Exercise inputs —
....

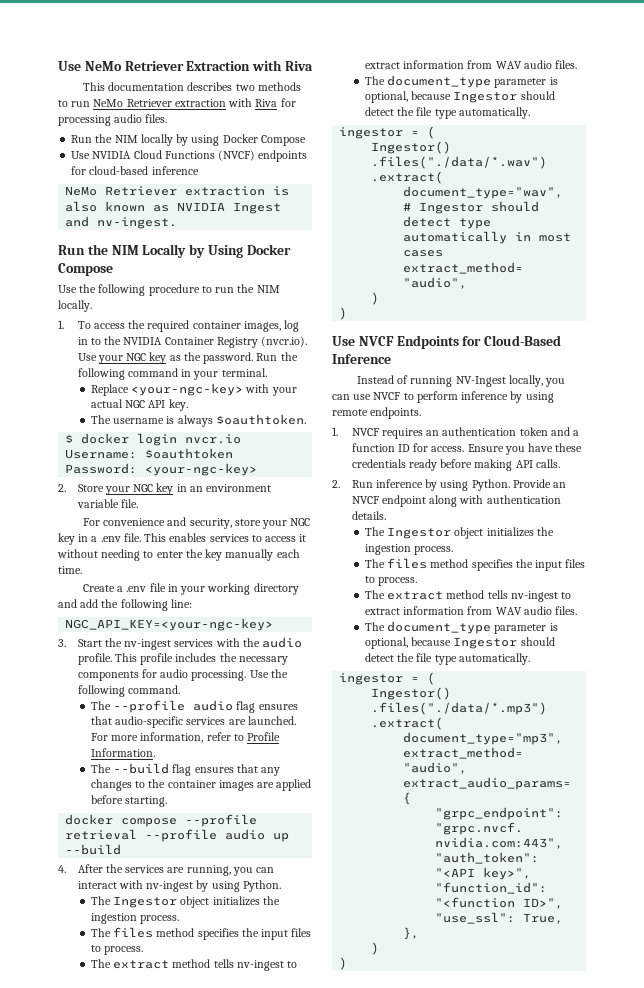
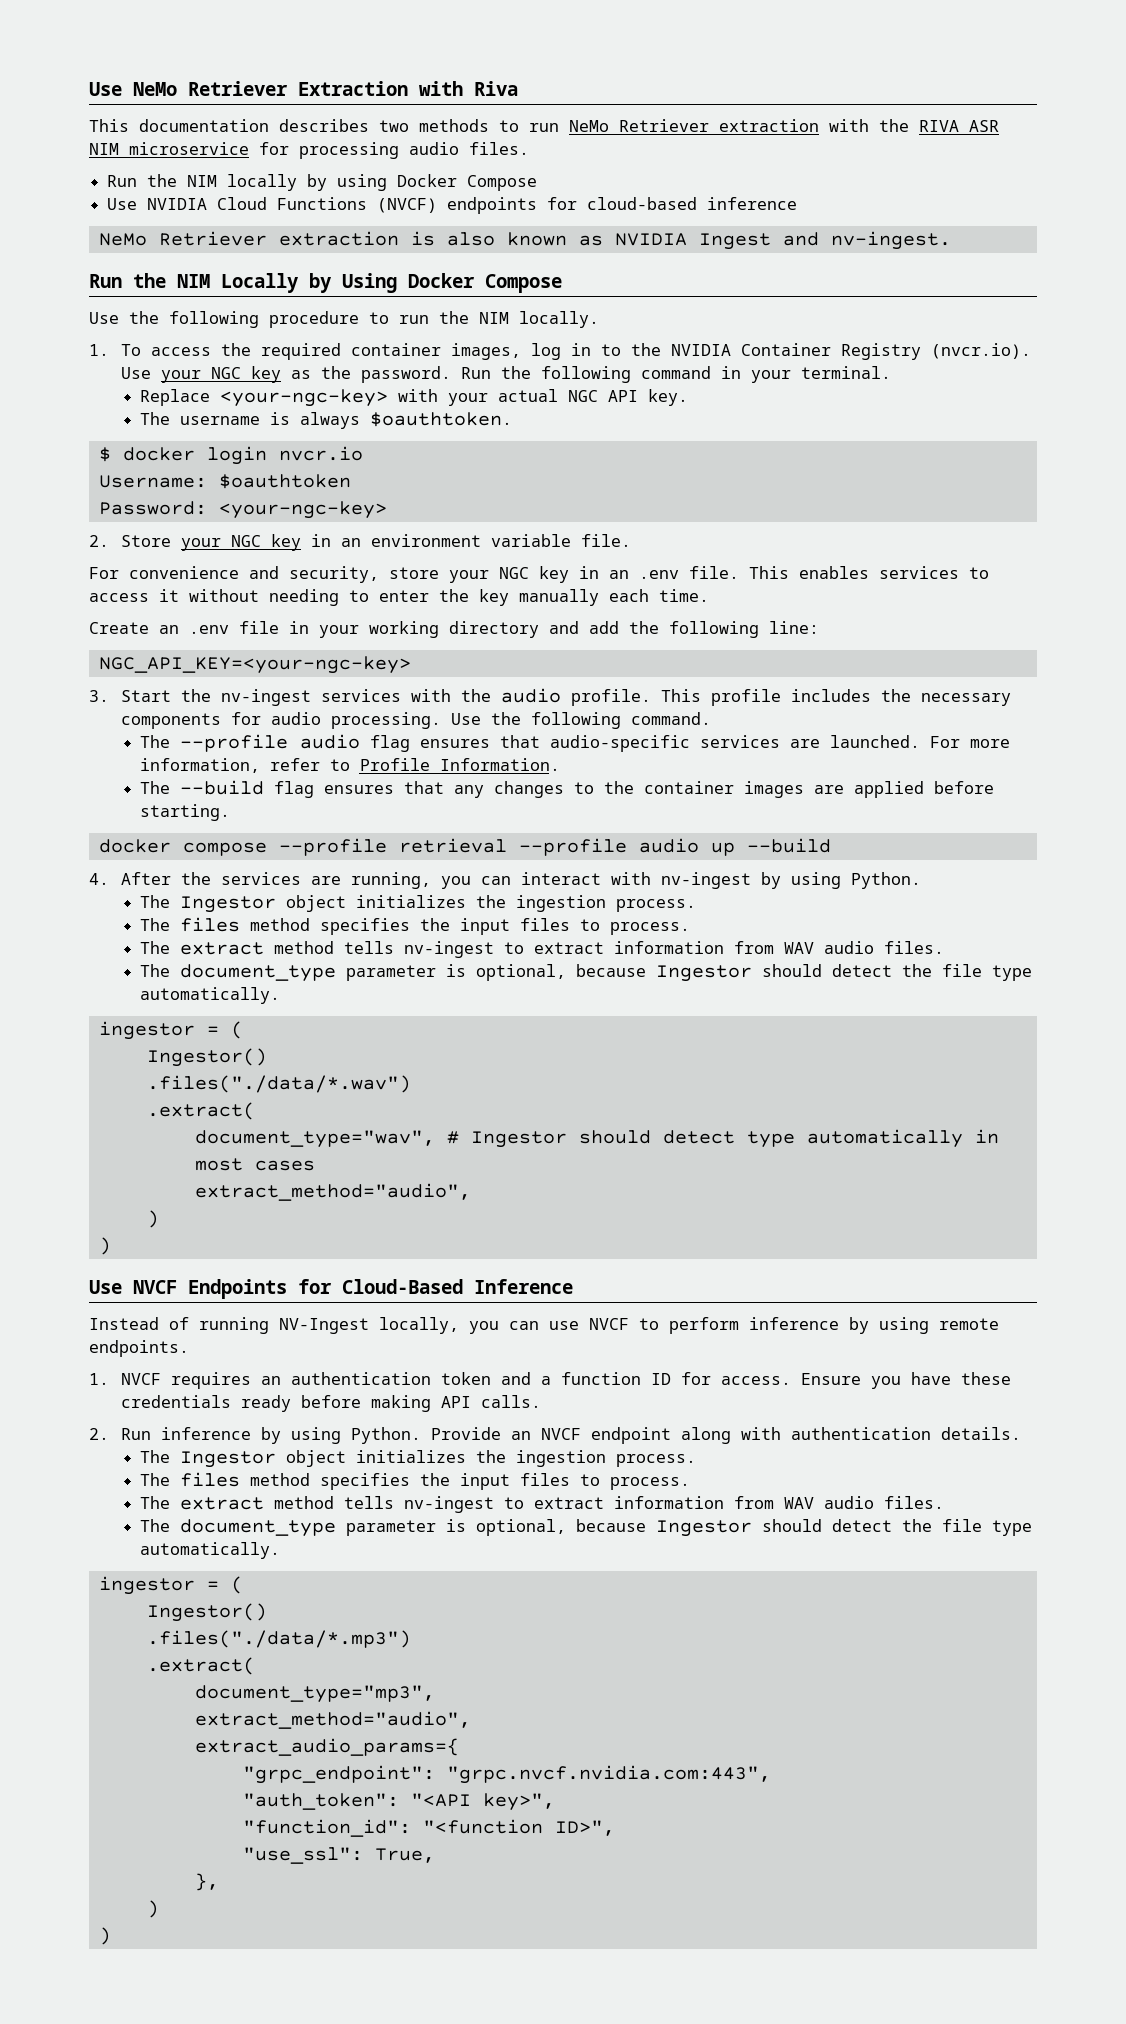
- This documentation describes two methods to run NeMo Retriever extraction with Riva for processing audio files.
+ This documentation describes two methods to run NeMo Retriever extraction with the RIVA ASR NIM microservice for processing audio files.
- For convenience and security, store your NGC key in a .env file.
+ For convenience and security, store your NGC key in an .env file.
- Create a .env file in your working directory and add the following line:
+ Create an .env file in your working directory and add the following line:

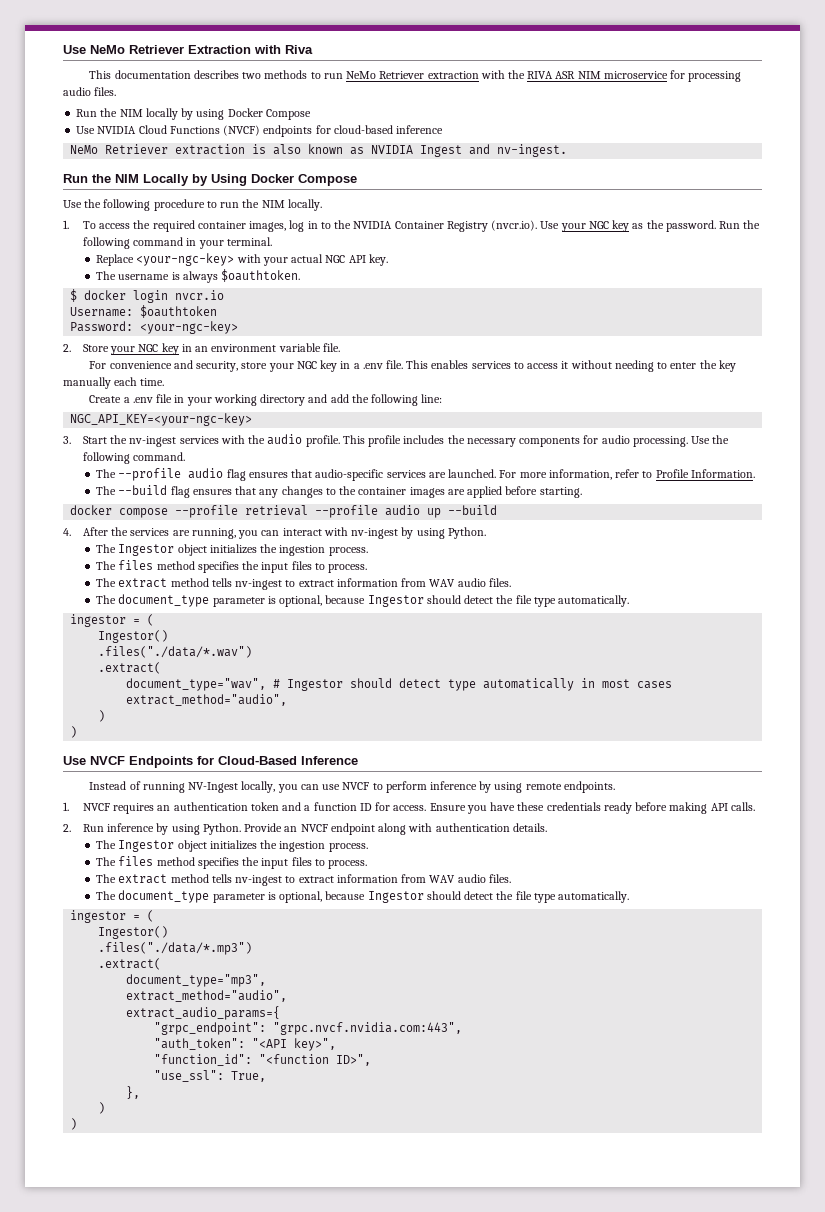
- For convenience and security, store your NGC key in an .env file.
+ For convenience and security, store your NGC key in a .env file.
- Create an .env file in your working directory and add the following line:
+ Create a .env file in your working directory and add the following line:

....

Brief — Gather up every line from the listing above in which the word "NeMo" occurs.

Result —
- This documentation describes two methods to run NeMo Retriever extraction with Riva for processing audio files.
+ This documentation describes two methods to run NeMo Retriever extraction with the RIVA ASR NIM microservice for processing audio files.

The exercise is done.